The proceedings of the day are as follows:
1) The farmers and all the participants were introduced to the importance of the celebration of this day and why it has gained importance to celebrate such a day. The farmers were introduced to the emerging issue of soil and the blow to its sustainability. Malpractices of burning field to get rid of biomass, high use of inputs and water was brought into discussion with the farmers.
2) Dr. Rankh of Soil and Water Conservation Department, Junagadh Agriculture University gave a short summary of importance of soil and water conservation. Different ways how top soil removal can be avoided through different structures like heavy bunding, mixed cropping, sowing against the slope for sloppy land contour trenching, use of sprinkler and drip to increase the efficiency of irrigation was explained to the farmers.

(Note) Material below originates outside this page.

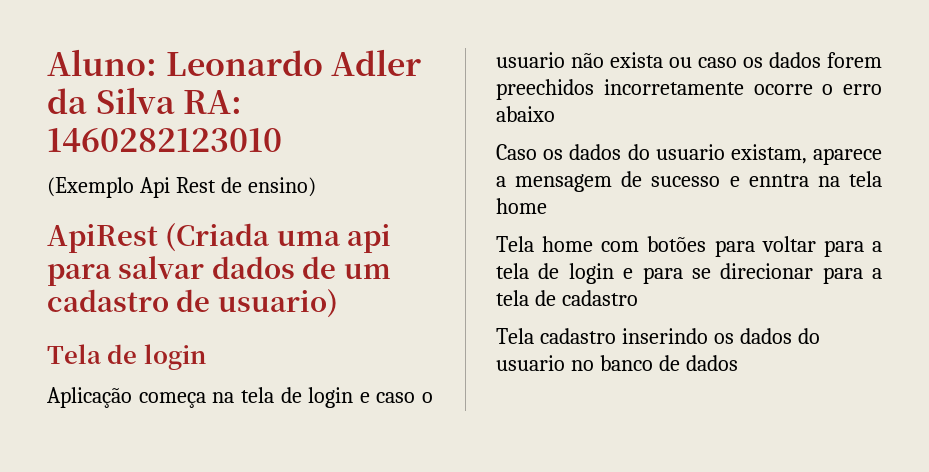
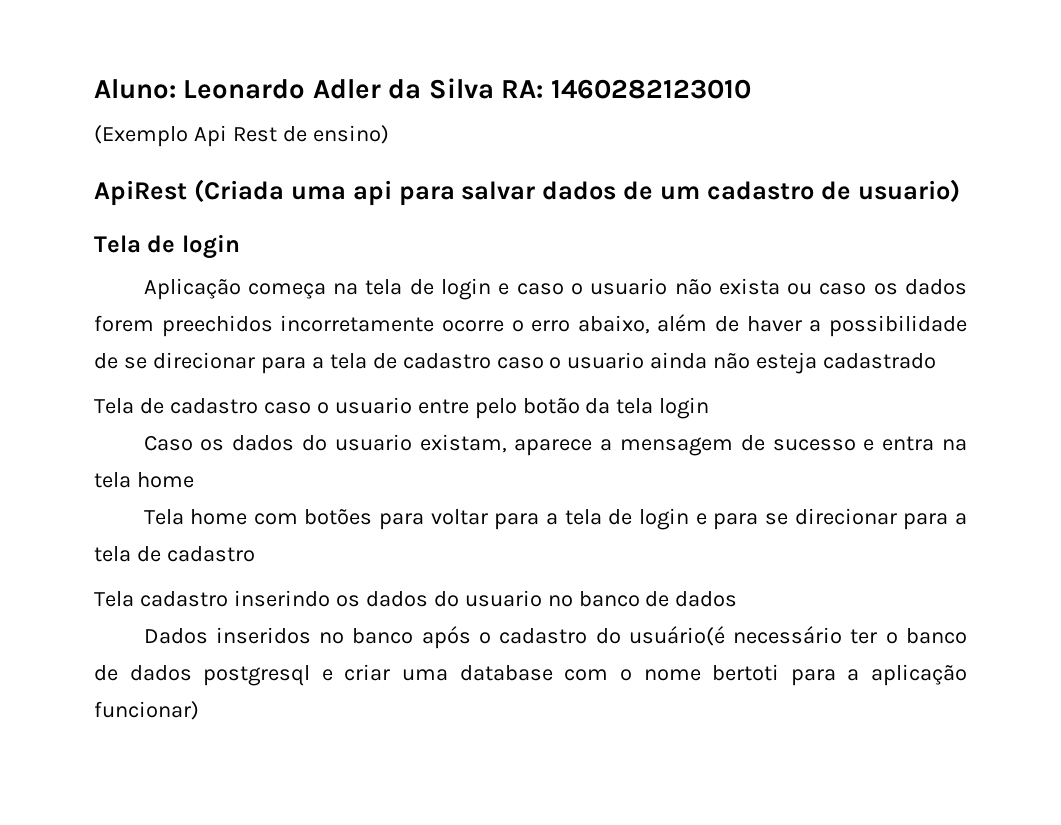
[496,106,555,122] abaixo -> [577,314,967,337] [94,352,937,374] [94,397,710,419] abaixo, além de haver a possibilidade de se direcionar para a tela de cadastro caso o usuario ainda não esteja cadastrado // Tela de cadastro caso o usuario entre pelo botão da tela login
[748,174,809,187] enntra -> [882,436,935,451] entra
(738, 363) none -> [143,626,967,649] [94,664,968,686] [94,701,199,720] // Dados inseridos no banco após o cadastro do usuário(é necessário ter o banco de dados postgresql e criar uma database com o nome bertoti para a aplicação funcionar)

3) A video excerpts from documentary “Symphony of Soil” and Conservation Agriculture were shown to the farmers that how faming is possible without tillage of soil and the benefits like reduction in cost of production, increase in soil flora and fauna and sustenance of productivity. The video show was followed by the discussion with the farmers regarding the practice of field burning, after harvesting of crops and zero tillage. The following reasons emerged for the same:
a. The cost of labor has increased to a great extent which makes it unprofitable for the farmers to manage the crop residue to collect it and make compost.
b. The harvester leaves a larger length of straw stubble in the soil which makes it problematic for the tractor mounted implements to till the soil.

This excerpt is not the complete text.